Curitiba Mais de 100 mil monges budistas levaram ao ápice nesta semana uma onda de protestos pacíficos contra a junta militar que comanda Mianmar, na Ásia, há mais de 20 anos. O estopim foi uma medida tomada pelo regime há um mês ao dobrar o preço dos combustíveis em um país que figura na lista dos 20 mais pobres do mundo. Para se ter uma idéia do nível de pobreza, mais de 90% da população vive com apenas US$ 1 por dia.
Como o governo mantém o monopólio sobre a venda de combustíveis, o óleo diesel aumentou em 100% e o gás natural em 500%. A população sentiu os reflexos na hora de comprar frango, ovos e óleo de cozinha. Esses produtos aumentaram em média 35%.Mas monges e civis não se uniram apenas para pedir a redução de preços, as reivindicações vão além num país governado sob rígidas regras do regime militar. A população de Mianmar pede pela abertura de negociações entre o governo e a Liga Nacional pela Democracia, da líder democrática e Prêmio Nobel Aung San Suu Kyi que é mantida em prisão domiciliar (leia mais no quadro ao lado). Os protestos também pediam por sua libertação e o fim dos 45 anos de ditadura.
Os milhares de monges reunidos pelas ruas da capital Yangun, em seus trajes cor açafrão, ganharam a atenção da comunidade internacional. Não só a atenção, mas também preocupação. Entre quinta e sexta-feira pelo menos dez pessoas foram mortas nas manifestações ao ser reprimidas por forças militares. Estima-se que mil pessoas foram detidas.
Na sexta, militares teriam invadido monastérios budistas e cortado o acesso à internet. Em Mianmar, são mais de 400 mil monges budistas, um grupo influente no país.
Sanções
Os Estados Unidos anunciaram embargo econômico contra Mianmar e vários países europeus contestaram a repressão no país. Nos próximos dias, o Conselho de Direitos Humanos da ONU deve realizar uma sessão de urgência para discutir a onda de protestos e violência em Mianmar.
Para alguns analistas este episódio pode ser apenas o início de um movimento pró-democracia que pode se expandir para outras regiões asiáticas, que vivem um impasse "parecido", como Sri Lanka, Tibete e outros.
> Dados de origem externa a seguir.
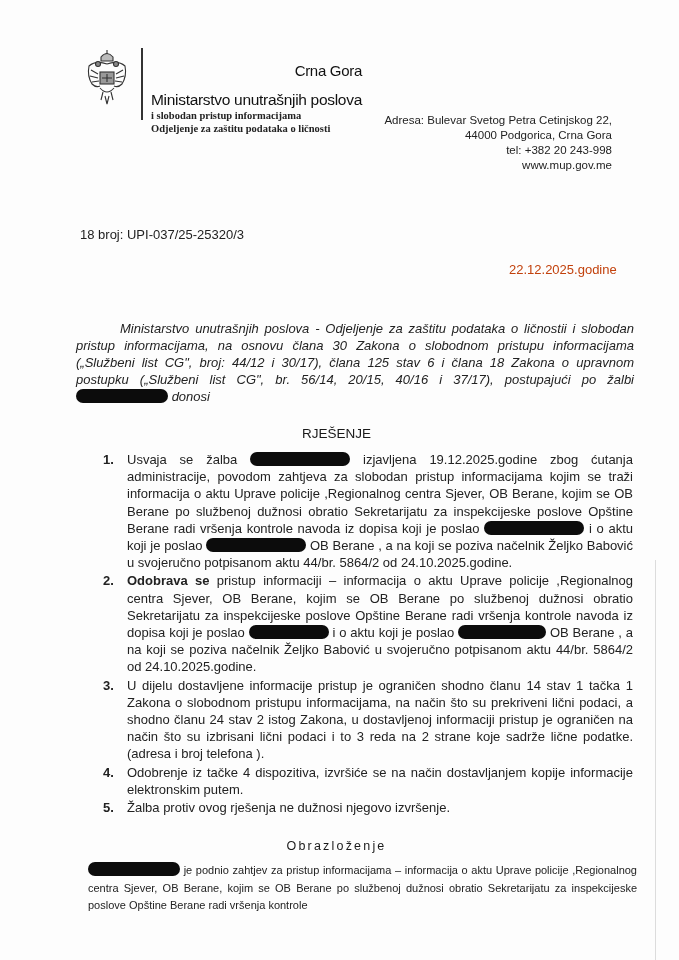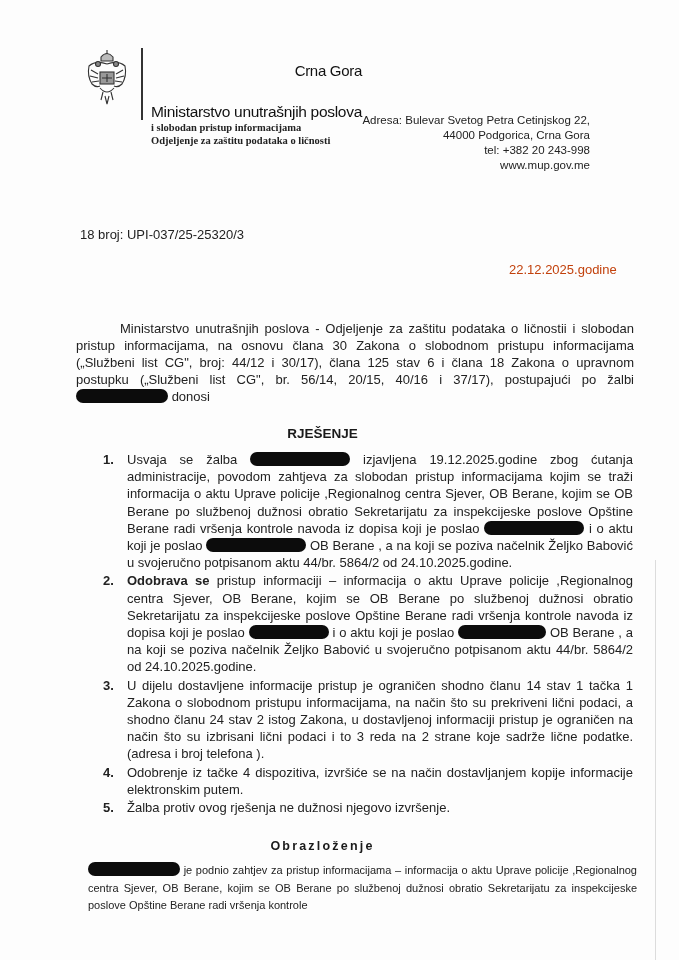--- a/index.html
+++ b/index.html
@@ -18,7 +18,7 @@
   .vbar { position: absolute; left: 141px; top: 48px; width: 2px; height: 72px; background: #333; }
   .org { position: absolute; left: 151px; top: 62px; }
   .org .country { font-size: 15px; letter-spacing: -0.3px; color: #111; text-align: right; }
-  .org .ministry { font-size: 15.5px; letter-spacing: -0.3px; color: #111; margin-top: 24px; }
+  .org .ministry { font-size: 15.5px; letter-spacing: -0.3px; color: #111; margin-top: 12px; }
   .org .dept { font-family: "Liberation Serif", serif; font-weight: bold; font-size: 10.5px; line-height: 13px; color: #222; }
   .contact { position: absolute; right: 89px; top: 113px; text-align: right; font-size: 11.5px; line-height: 15px; color: #222; }
 

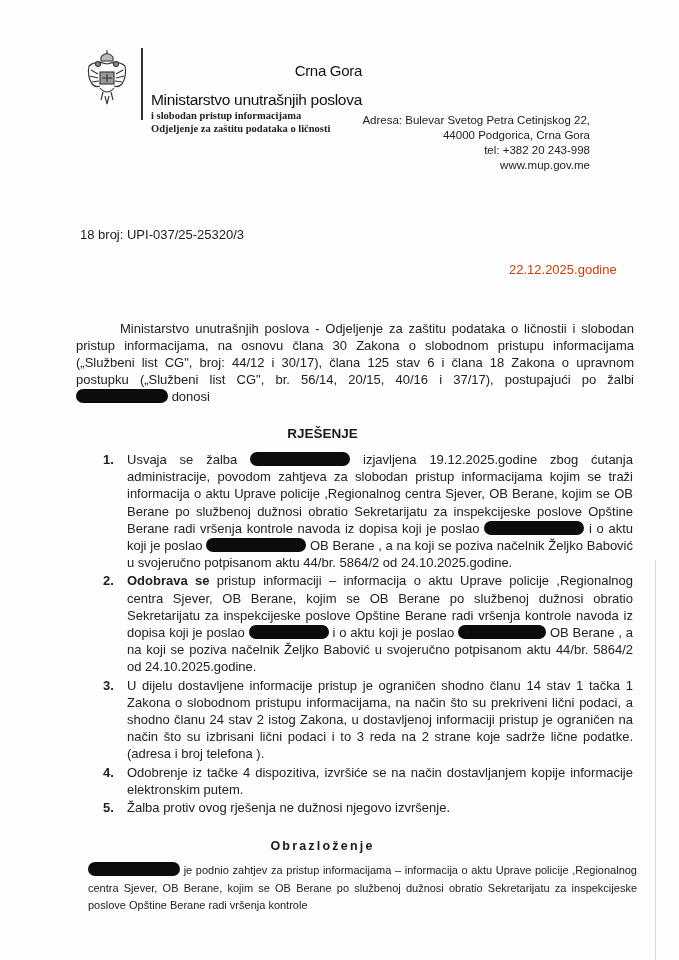--- a/index.html
+++ b/index.html
@@ -20,7 +20,7 @@
   .org .country { font-size: 15px; letter-spacing: -0.3px; color: #111; text-align: right; }
   .org .ministry { font-size: 15.5px; letter-spacing: -0.3px; color: #111; margin-top: 12px; }
   .org .dept { font-family: "Liberation Serif", serif; font-weight: bold; font-size: 10.5px; line-height: 13px; color: #222; }
-  .contact { position: absolute; right: 89px; top: 113px; text-align: right; font-size: 11.5px; line-height: 15px; color: #222; }
+  .contact { position: absolute; right: 67px; top: 113px; text-align: right; font-size: 11.5px; line-height: 15px; color: #222; }
 
   .refno { position: absolute; left: 80px; top: 227px; font-size: 13px; color: #222; }
   .date { position: absolute; left: 509px; top: 262px; font-size: 13px; color: #c2410c; }

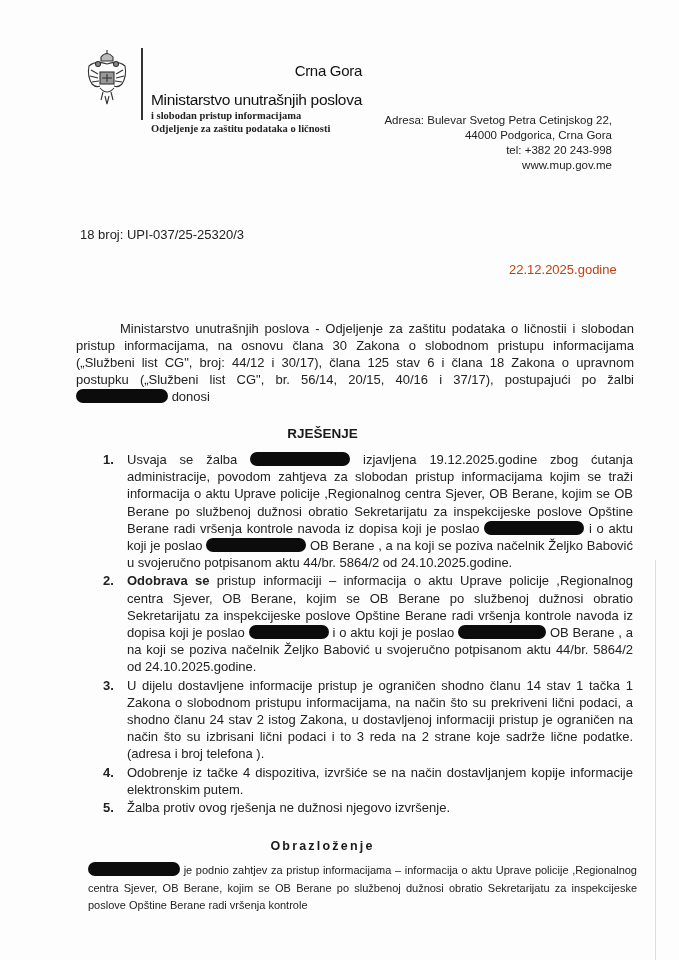--- a/index.html
+++ b/index.html
@@ -26,7 +26,7 @@
   .date { position: absolute; left: 509px; top: 262px; font-size: 13px; color: #c2410c; }
 
   .intro { position: absolute; left: 76px; top: 320px; width: 558px; font-size: 13px; line-height: 17px; text-align: justify; color: #222; }
-  .intro .first { text-indent: 44px; }
+  .intro .first { text-indent: 44px; font-style: italic; }
 
   .redact { display: inline-block; background: #0c0c0c; border-radius: 7px; height: 14px; vertical-align: -2px; }
 

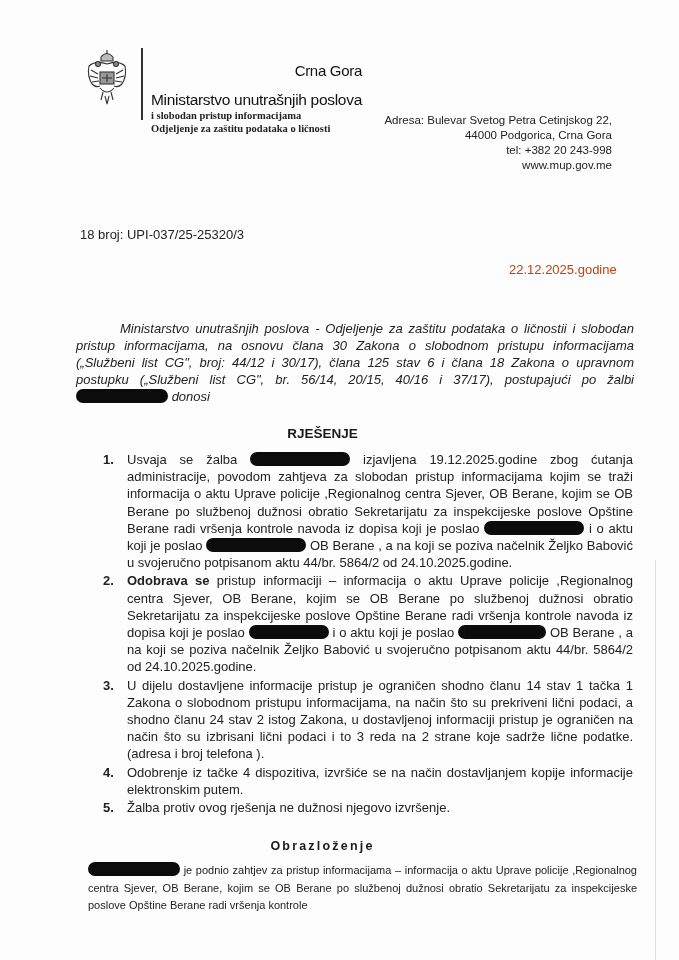--- a/index.html
+++ b/index.html
@@ -30,7 +30,7 @@
 
   .redact { display: inline-block; background: #0c0c0c; border-radius: 7px; height: 14px; vertical-align: -2px; }
 
-  .heading { position: absolute; left: 2px; width: 641px; text-align: center; font-weight: bold; font-size: 13.5px; color: #1a1a1a; }
+  .heading { position: absolute; left: 16px; width: 641px; text-align: center; font-weight: normal; font-size: 13.5px; color: #1a1a1a; }
   .h-rjesenje { top: 426px; }
   .h-obraz { top: 839px; letter-spacing: 2.2px; font-size: 12.5px; }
A professora de geopolítica do curso pré-vestibular Positivo, Luciana Worms, considera esse cenário possível no longo prazo.
"Mianmar mantém a ditadura porque ainda conta com respaldo da China. O momento parece ideal para uma queda do regime, já que os Estados Unidos poderiam usá-la como bandeira pacifista, desviando as atenções sobre a Guerra no Iraque", disse.
Leonardo Arquimimo de Carvalho, professor da Escola de Direito de São Paulo da Fundação Getúlio Vargas, considera que as sanções impostas por EUA ou até mesmo países europeus teriam pouco impacto, uma vez que Mianmar faz parte do eixo de influência da China."Em algumas regiões da Ásia é difícil para o Ocidente definir uma postura política."
Especialistas dizem que a China não teria interesse, nesse momento, em ver um "banho de sangue" em Mianmar diante da proximidade dos Jogos Olímpicos de Pequim, em 2008.
Arquimimo lembra que a China possui uma relação de "imperialismo tardio de periferia" desde os anos 40 e sua capacidade de influência sobre os vizinhos vai além das vias diplomáticas.